Apple CEO Tim Cook, in an interview with ABC News on Wednesday, said the court order could set a dangerous precedent, not just for Apple, but for other private companies, as well.
“If a court can ask us to write this software, think about what else they could ask us to write. Maybe it’s an operating system for surveillance, maybe the ability for law enforcement to turn on the camera,” Cook said.
“I don’t know where this stops, but I do know this isn’t what should be happening in this country.”
One of the FBI’s arguments for Apple’s assistance in this case is that the software it wants can be created once, used, and then destroyed. The bureau has said this is not an effort to backdoor iOS or develop a tool for future use. In its motion, Apple addresses that argument in the first sentence.
“This is not a case about one isolated iPhone,” the opening sentence of the motion says.
The Apple-FBI confrontation has played out publicly, unlike most of the disagreements between law enforcement and technology vendors. The public debate has drawn plenty of attention, including that of lawmakers. Rep. Ted Lieu (D-Calif.), who has been vocal about security and privacy issues in the past, said the FBI’s demands of Apple are a last resort, after legislative efforts to compromise encryption failed.
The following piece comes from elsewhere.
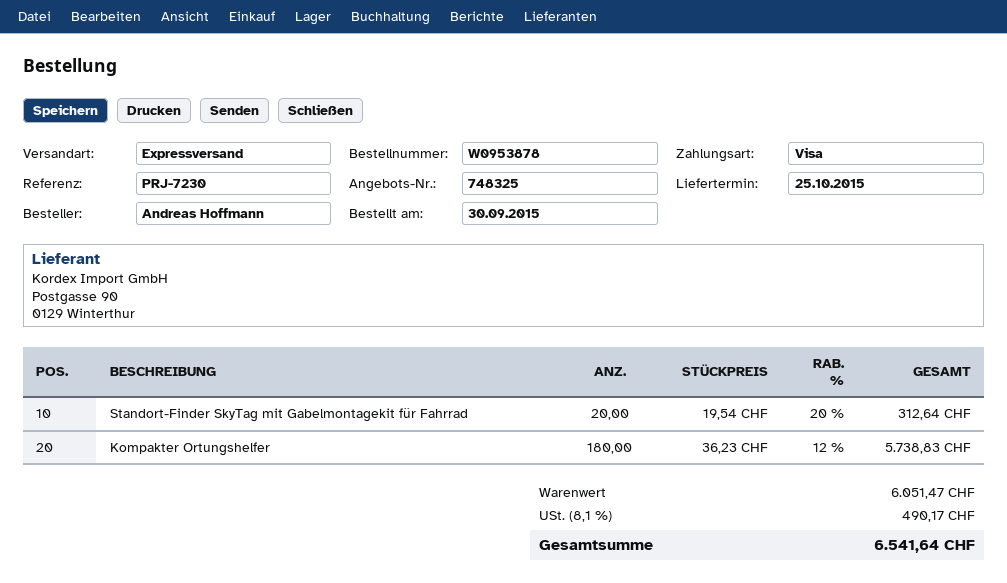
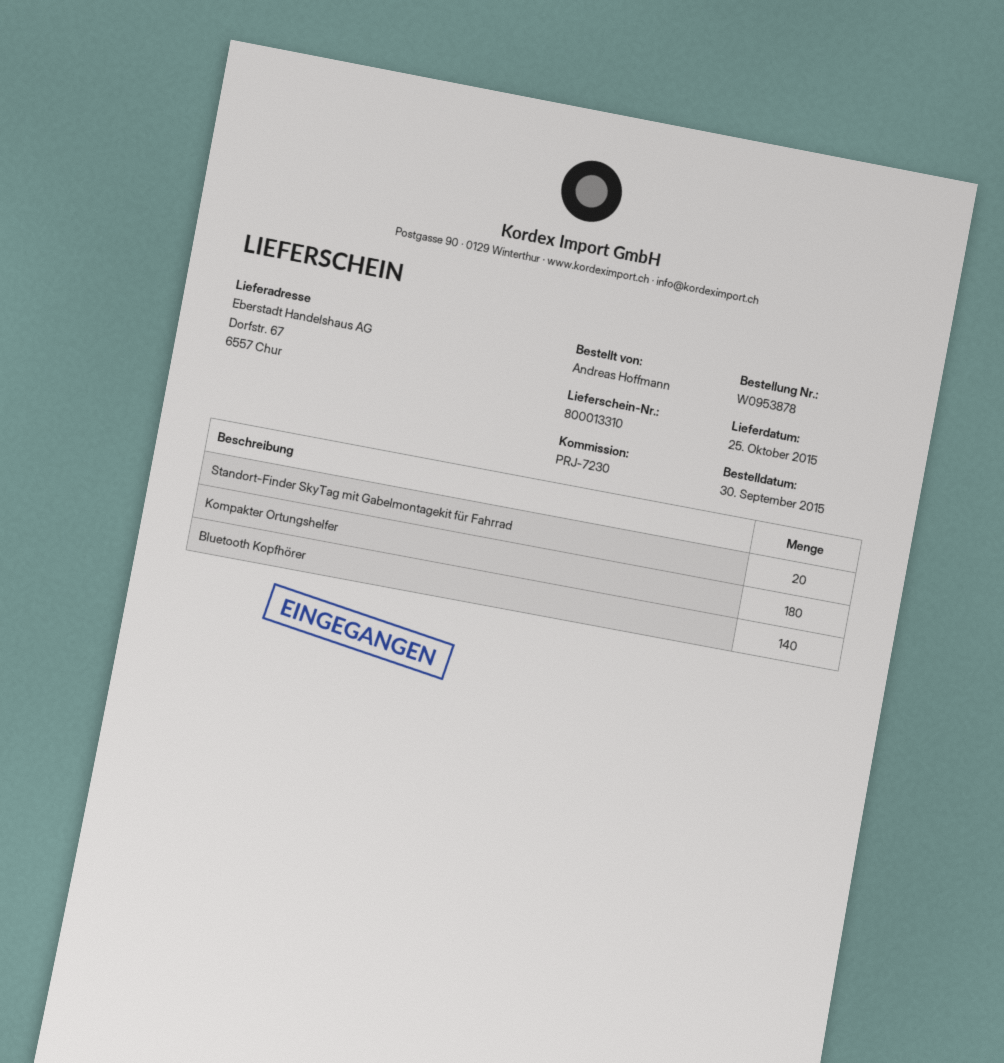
Bluetooth Kopfhörer: none -> 140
“As a Member of Congress, I can confirm that last year the FBI tried and failed to get Congress to enact proposals that would provide a ‘back door’ way to access data on smartphones. As a Member of the House Oversight and Government Reform Committee, and its Information Technology Subcommittee, we held hearings on this exact issue,” Lieu said in a statement
“During the hearing, the government witnesses admitted that it was impossible to create a back door just for the FBI without risking that back door from being exploited by hackers and foreign adversaries.”